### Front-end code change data
=== Begin Enclosure ===

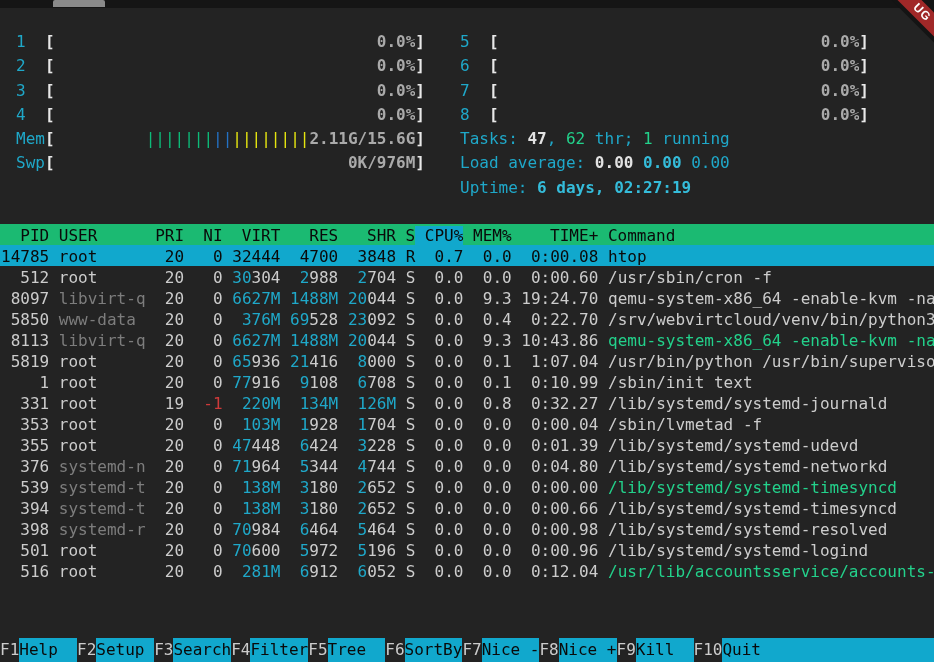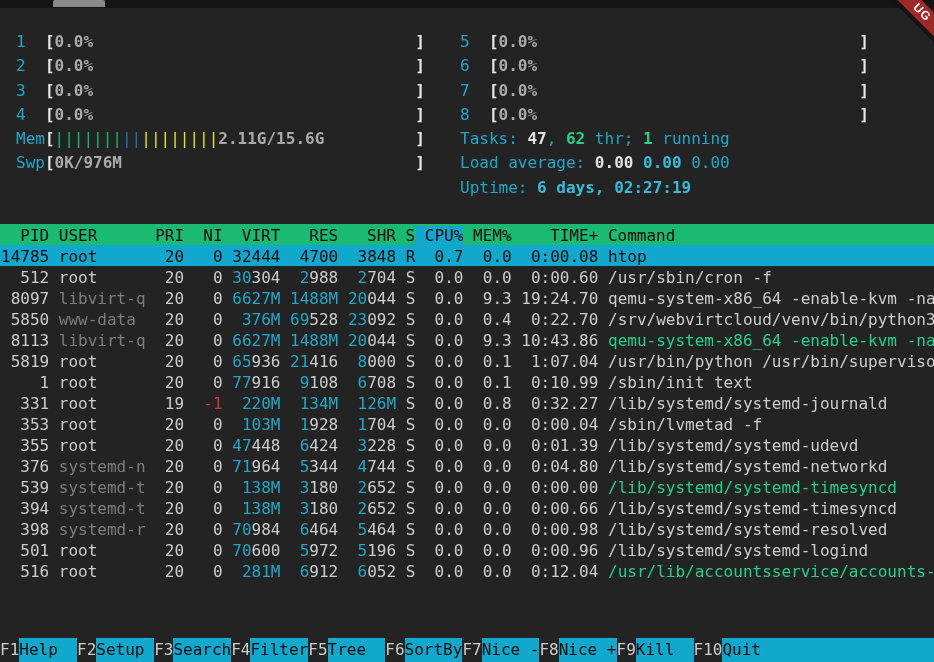--- a/index.html
+++ b/index.html
@@ -24,7 +24,7 @@
   .meter{display:flex;width:100%}
   .mlabel{color:var(--cyan)}
   .bracket{color:var(--bracket);font-weight:bold}
-  .mbody{flex:1;display:flex;justify-content:flex-start;overflow:hidden}
+  .mbody{flex:1;display:flex;justify-content:flex-end;overflow:hidden}
   .mval{color:var(--valgray);font-weight:bold}
   .bG{color:var(--barG)} .bB{color:var(--barB)} .bY{color:var(--barY)}
   .seg-cyan{color:var(--cyan)}

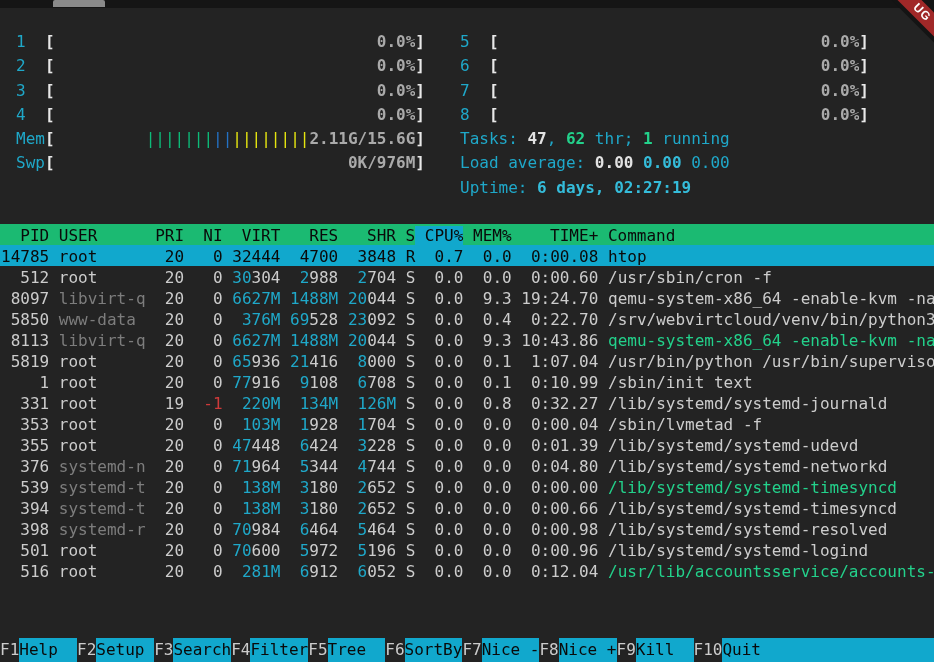--- a/index.html
+++ b/index.html
@@ -29,7 +29,7 @@
   .bG{color:var(--barG)} .bB{color:var(--barB)} .bY{color:var(--barY)}
   .seg-cyan{color:var(--cyan)}
   .seg-bold{color:#e2e2e2;font-weight:bold}
-  .seg-green{color:var(--green);font-weight:bold}
+  .seg-green{color:var(--green);font-weight:normal}
   .seg-cyanbright{color:var(--cyanB);font-weight:bold}
   .table-block{position:absolute;top:216.4px;left:0;right:0}
   .row{height:21px;padding-left:1px;white-space:pre;overflow:hidden}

=== End Enclosure ===

### Instructions to follow
Pictures do not belong in the copy. Please reproduce the entries above exactly otherwise.

### Solved problem
--- a/index.html
+++ b/index.html
@@ -24,7 +24,7 @@
   .meter{display:flex;width:100%}
   .mlabel{color:var(--cyan)}
   .bracket{color:var(--bracket);font-weight:bold}
-  .mbody{flex:1;display:flex;justify-content:flex-start;overflow:hidden}
+  .mbody{flex:1;display:flex;justify-content:flex-end;overflow:hidden}
   .mval{color:var(--valgray);font-weight:bold}
   .bG{color:var(--barG)} .bB{color:var(--barB)} .bY{color:var(--barY)}
   .seg-cyan{color:var(--cyan)}

--- a/index.html
+++ b/index.html
@@ -29,7 +29,7 @@
   .bG{color:var(--barG)} .bB{color:var(--barB)} .bY{color:var(--barY)}
   .seg-cyan{color:var(--cyan)}
   .seg-bold{color:#e2e2e2;font-weight:bold}
-  .seg-green{color:var(--green);font-weight:bold}
+  .seg-green{color:var(--green);font-weight:normal}
   .seg-cyanbright{color:var(--cyanB);font-weight:bold}
   .table-block{position:absolute;top:216.4px;left:0;right:0}
   .row{height:21px;padding-left:1px;white-space:pre;overflow:hidden}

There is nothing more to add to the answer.